EXERCISE MATERIALS
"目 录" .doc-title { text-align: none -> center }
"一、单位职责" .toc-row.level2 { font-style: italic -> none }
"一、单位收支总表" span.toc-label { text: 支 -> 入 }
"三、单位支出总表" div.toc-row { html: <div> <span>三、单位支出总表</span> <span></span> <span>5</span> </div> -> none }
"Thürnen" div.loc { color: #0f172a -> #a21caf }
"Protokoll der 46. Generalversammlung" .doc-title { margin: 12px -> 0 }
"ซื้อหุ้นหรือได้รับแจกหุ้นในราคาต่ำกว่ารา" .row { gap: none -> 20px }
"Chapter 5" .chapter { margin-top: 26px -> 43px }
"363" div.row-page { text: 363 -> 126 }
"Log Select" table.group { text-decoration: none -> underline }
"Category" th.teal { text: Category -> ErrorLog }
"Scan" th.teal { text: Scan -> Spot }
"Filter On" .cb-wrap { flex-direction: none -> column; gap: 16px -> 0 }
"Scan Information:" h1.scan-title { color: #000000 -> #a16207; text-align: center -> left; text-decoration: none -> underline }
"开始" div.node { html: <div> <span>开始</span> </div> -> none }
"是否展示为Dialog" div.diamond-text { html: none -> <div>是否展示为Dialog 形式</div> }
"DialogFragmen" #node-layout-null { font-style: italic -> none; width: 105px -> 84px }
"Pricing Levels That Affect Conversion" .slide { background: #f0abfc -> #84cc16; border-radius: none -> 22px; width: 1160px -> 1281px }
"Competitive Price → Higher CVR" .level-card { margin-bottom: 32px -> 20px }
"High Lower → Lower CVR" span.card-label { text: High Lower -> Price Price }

DIRECTIONS
Repeat word for word the lines above that run from the line containing "margin-top: 26px ->" through the line containing "color: #000000 ->", both ends included, and nothing else.

EXERCISE RESPONSE
"Chapter 5" .chapter { margin-top: 26px -> 43px }
"363" div.row-page { text: 363 -> 126 }
"Log Select" table.group { text-decoration: none -> underline }
"Category" th.teal { text: Category -> ErrorLog }
"Scan" th.teal { text: Scan -> Spot }
"Filter On" .cb-wrap { flex-direction: none -> column; gap: 16px -> 0 }
"Scan Information:" h1.scan-title { color: #000000 -> #a16207; text-align: center -> left; text-decoration: none -> underline }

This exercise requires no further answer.